Structured diff data
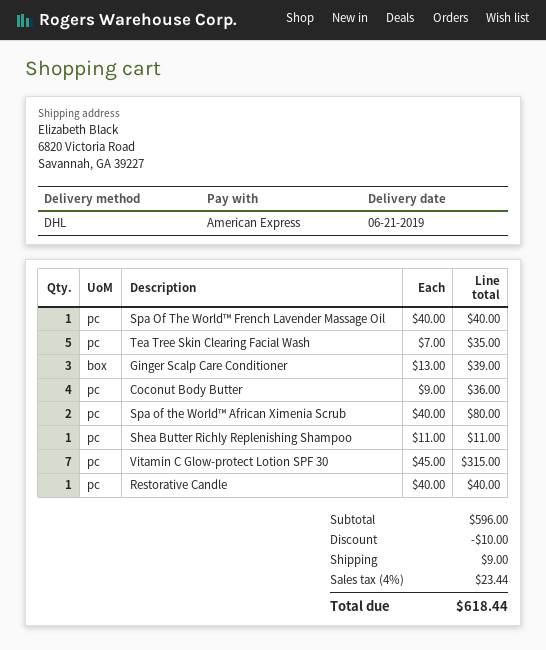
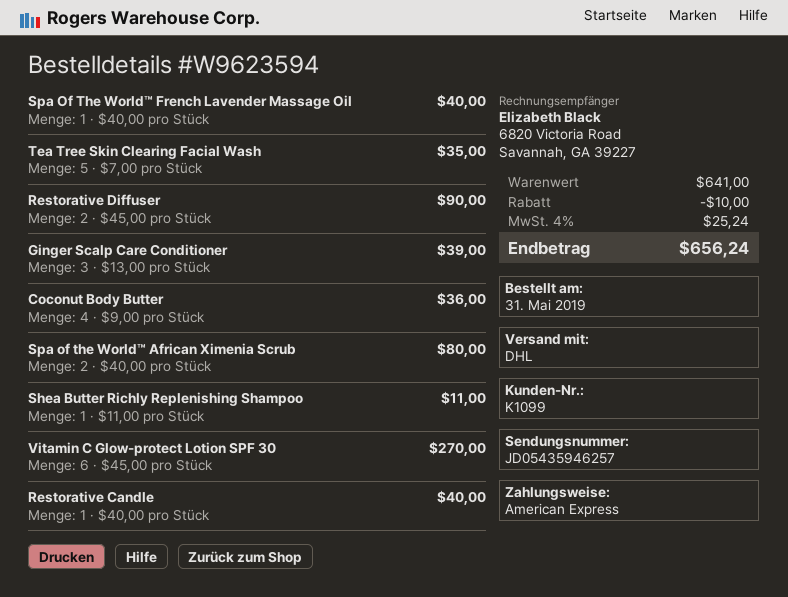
Vitamin C Glow-protect Lotion SPF 30: 7 x 45.00 = 315.00 -> 6 x 45.00 = 270.00
Restorative Diffuser: none -> 2 x 45.00 = 90.00
subtotal: 596.00 -> 641.00
shipping: 9.00 -> none
tax: 4% = 23.44 -> 4% = 25.24
total: 618.44 -> 656.24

◆ WORK ITEM ◆
Please transcribe every entry above exactly, leaving out any pictures.

◆ REPLY ◆
Vitamin C Glow-protect Lotion SPF 30: 7 x 45.00 = 315.00 -> 6 x 45.00 = 270.00
Restorative Diffuser: none -> 2 x 45.00 = 90.00
subtotal: 596.00 -> 641.00
shipping: 9.00 -> none
tax: 4% = 23.44 -> 4% = 25.24
total: 618.44 -> 656.24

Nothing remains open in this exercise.